To do:
Retype the data in its entirety, with no word changed.

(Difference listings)
+ + + +
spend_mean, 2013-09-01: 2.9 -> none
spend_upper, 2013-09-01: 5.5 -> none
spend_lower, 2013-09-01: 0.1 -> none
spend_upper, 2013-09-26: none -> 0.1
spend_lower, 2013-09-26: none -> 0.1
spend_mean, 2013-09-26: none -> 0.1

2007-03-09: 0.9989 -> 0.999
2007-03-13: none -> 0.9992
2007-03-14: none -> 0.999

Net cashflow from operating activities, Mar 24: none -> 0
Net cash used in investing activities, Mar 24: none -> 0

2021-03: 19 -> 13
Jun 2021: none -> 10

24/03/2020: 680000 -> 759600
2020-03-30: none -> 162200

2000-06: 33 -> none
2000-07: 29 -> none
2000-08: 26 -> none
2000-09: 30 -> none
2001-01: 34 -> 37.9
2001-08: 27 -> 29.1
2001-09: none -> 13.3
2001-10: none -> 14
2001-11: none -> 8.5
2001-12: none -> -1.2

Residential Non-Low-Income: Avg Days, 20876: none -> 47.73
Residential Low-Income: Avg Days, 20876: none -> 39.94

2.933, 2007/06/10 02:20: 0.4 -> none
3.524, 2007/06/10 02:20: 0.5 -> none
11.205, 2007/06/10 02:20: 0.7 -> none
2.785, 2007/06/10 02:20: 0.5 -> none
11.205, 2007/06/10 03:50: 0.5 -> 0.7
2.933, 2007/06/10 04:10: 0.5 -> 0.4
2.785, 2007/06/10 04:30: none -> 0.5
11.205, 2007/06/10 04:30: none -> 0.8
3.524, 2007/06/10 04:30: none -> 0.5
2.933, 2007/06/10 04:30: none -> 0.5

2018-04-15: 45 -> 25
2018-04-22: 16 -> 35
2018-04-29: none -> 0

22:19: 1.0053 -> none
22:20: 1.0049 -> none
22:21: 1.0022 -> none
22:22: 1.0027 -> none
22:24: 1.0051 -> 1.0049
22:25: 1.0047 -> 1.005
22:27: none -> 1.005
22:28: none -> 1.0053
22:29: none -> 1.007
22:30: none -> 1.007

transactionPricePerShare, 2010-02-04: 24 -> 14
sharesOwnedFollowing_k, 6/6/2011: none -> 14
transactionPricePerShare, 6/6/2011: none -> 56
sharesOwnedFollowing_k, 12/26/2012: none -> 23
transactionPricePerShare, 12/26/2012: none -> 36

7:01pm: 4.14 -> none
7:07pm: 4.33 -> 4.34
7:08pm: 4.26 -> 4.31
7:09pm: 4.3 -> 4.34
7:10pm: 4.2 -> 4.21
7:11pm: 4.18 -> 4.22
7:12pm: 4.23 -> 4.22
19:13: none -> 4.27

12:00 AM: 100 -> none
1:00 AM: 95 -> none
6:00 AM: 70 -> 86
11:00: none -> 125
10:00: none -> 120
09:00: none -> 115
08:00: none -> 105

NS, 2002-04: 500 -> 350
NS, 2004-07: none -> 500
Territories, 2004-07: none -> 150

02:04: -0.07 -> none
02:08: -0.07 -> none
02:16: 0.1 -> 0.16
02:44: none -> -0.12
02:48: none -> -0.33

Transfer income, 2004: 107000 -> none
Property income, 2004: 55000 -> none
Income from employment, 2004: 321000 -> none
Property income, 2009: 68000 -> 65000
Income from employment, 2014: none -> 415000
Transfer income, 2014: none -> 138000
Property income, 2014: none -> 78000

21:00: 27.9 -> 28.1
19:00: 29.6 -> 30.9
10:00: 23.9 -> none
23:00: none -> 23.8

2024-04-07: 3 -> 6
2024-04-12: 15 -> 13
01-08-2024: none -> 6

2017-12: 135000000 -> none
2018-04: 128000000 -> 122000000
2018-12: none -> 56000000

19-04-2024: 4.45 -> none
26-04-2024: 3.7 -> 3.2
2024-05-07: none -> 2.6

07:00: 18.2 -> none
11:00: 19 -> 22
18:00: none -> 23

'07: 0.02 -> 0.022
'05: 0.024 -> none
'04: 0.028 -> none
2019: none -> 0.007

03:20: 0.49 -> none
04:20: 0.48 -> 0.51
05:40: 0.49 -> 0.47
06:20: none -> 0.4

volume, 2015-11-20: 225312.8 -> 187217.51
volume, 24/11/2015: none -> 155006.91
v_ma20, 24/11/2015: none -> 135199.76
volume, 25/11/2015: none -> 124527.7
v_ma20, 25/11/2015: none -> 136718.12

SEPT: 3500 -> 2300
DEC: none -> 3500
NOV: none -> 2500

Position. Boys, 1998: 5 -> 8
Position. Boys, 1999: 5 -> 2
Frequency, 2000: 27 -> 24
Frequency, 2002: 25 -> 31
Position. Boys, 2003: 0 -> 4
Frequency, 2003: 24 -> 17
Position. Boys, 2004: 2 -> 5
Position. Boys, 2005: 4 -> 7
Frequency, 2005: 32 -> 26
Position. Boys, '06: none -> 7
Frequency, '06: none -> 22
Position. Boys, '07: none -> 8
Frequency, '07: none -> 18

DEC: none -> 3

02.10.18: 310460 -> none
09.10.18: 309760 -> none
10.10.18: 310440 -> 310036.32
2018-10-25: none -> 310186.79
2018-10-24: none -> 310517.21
+ + + +
Solution for this problem:
spend_mean, 2013-09-01: 2.9 -> none
spend_upper, 2013-09-01: 5.5 -> none
spend_lower, 2013-09-01: 0.1 -> none
spend_upper, 2013-09-26: none -> 0.1
spend_lower, 2013-09-26: none -> 0.1
spend_mean, 2013-09-26: none -> 0.1

2007-03-09: 0.9989 -> 0.999
2007-03-13: none -> 0.9992
2007-03-14: none -> 0.999

Net cashflow from operating activities, Mar 24: none -> 0
Net cash used in investing activities, Mar 24: none -> 0

2021-03: 19 -> 13
Jun 2021: none -> 10

24/03/2020: 680000 -> 759600
2020-03-30: none -> 162200

2000-06: 33 -> none
2000-07: 29 -> none
2000-08: 26 -> none
2000-09: 30 -> none
2001-01: 34 -> 37.9
2001-08: 27 -> 29.1
2001-09: none -> 13.3
2001-10: none -> 14
2001-11: none -> 8.5
2001-12: none -> -1.2

Residential Non-Low-Income: Avg Days, 20876: none -> 47.73
Residential Low-Income: Avg Days, 20876: none -> 39.94

2.933, 2007/06/10 02:20: 0.4 -> none
3.524, 2007/06/10 02:20: 0.5 -> none
11.205, 2007/06/10 02:20: 0.7 -> none
2.785, 2007/06/10 02:20: 0.5 -> none
11.205, 2007/06/10 03:50: 0.5 -> 0.7
2.933, 2007/06/10 04:10: 0.5 -> 0.4
2.785, 2007/06/10 04:30: none -> 0.5
11.205, 2007/06/10 04:30: none -> 0.8
3.524, 2007/06/10 04:30: none -> 0.5
2.933, 2007/06/10 04:30: none -> 0.5

2018-04-15: 45 -> 25
2018-04-22: 16 -> 35
2018-04-29: none -> 0

22:19: 1.0053 -> none
22:20: 1.0049 -> none
22:21: 1.0022 -> none
22:22: 1.0027 -> none
22:24: 1.0051 -> 1.0049
22:25: 1.0047 -> 1.005
22:27: none -> 1.005
22:28: none -> 1.0053
22:29: none -> 1.007
22:30: none -> 1.007

transactionPricePerShare, 2010-02-04: 24 -> 14
sharesOwnedFollowing_k, 6/6/2011: none -> 14
transactionPricePerShare, 6/6/2011: none -> 56
sharesOwnedFollowing_k, 12/26/2012: none -> 23
transactionPricePerShare, 12/26/2012: none -> 36

7:01pm: 4.14 -> none
7:07pm: 4.33 -> 4.34
7:08pm: 4.26 -> 4.31
7:09pm: 4.3 -> 4.34
7:10pm: 4.2 -> 4.21
7:11pm: 4.18 -> 4.22
7:12pm: 4.23 -> 4.22
19:13: none -> 4.27

12:00 AM: 100 -> none
1:00 AM: 95 -> none
6:00 AM: 70 -> 86
11:00: none -> 125
10:00: none -> 120
09:00: none -> 115
08:00: none -> 105

NS, 2002-04: 500 -> 350
NS, 2004-07: none -> 500
Territories, 2004-07: none -> 150

02:04: -0.07 -> none
02:08: -0.07 -> none
02:16: 0.1 -> 0.16
02:44: none -> -0.12
02:48: none -> -0.33

Transfer income, 2004: 107000 -> none
Property income, 2004: 55000 -> none
Income from employment, 2004: 321000 -> none
Property income, 2009: 68000 -> 65000
Income from employment, 2014: none -> 415000
Transfer income, 2014: none -> 138000
Property income, 2014: none -> 78000

21:00: 27.9 -> 28.1
19:00: 29.6 -> 30.9
10:00: 23.9 -> none
23:00: none -> 23.8

2024-04-07: 3 -> 6
2024-04-12: 15 -> 13
01-08-2024: none -> 6

2017-12: 135000000 -> none
2018-04: 128000000 -> 122000000
2018-12: none -> 56000000

19-04-2024: 4.45 -> none
26-04-2024: 3.7 -> 3.2
2024-05-07: none -> 2.6

07:00: 18.2 -> none
11:00: 19 -> 22
18:00: none -> 23

'07: 0.02 -> 0.022
'05: 0.024 -> none
'04: 0.028 -> none
2019: none -> 0.007

03:20: 0.49 -> none
04:20: 0.48 -> 0.51
05:40: 0.49 -> 0.47
06:20: none -> 0.4

volume, 2015-11-20: 225312.8 -> 187217.51
volume, 24/11/2015: none -> 155006.91
v_ma20, 24/11/2015: none -> 135199.76
volume, 25/11/2015: none -> 124527.7
v_ma20, 25/11/2015: none -> 136718.12

SEPT: 3500 -> 2300
DEC: none -> 3500
NOV: none -> 2500

Position. Boys, 1998: 5 -> 8
Position. Boys, 1999: 5 -> 2
Frequency, 2000: 27 -> 24
Frequency, 2002: 25 -> 31
Position. Boys, 2003: 0 -> 4
Frequency, 2003: 24 -> 17
Position. Boys, 2004: 2 -> 5
Position. Boys, 2005: 4 -> 7
Frequency, 2005: 32 -> 26
Position. Boys, '06: none -> 7
Frequency, '06: none -> 22
Position. Boys, '07: none -> 8
Frequency, '07: none -> 18

DEC: none -> 3

02.10.18: 310460 -> none
09.10.18: 309760 -> none
10.10.18: 310440 -> 310036.32
2018-10-25: none -> 310186.79
2018-10-24: none -> 310517.21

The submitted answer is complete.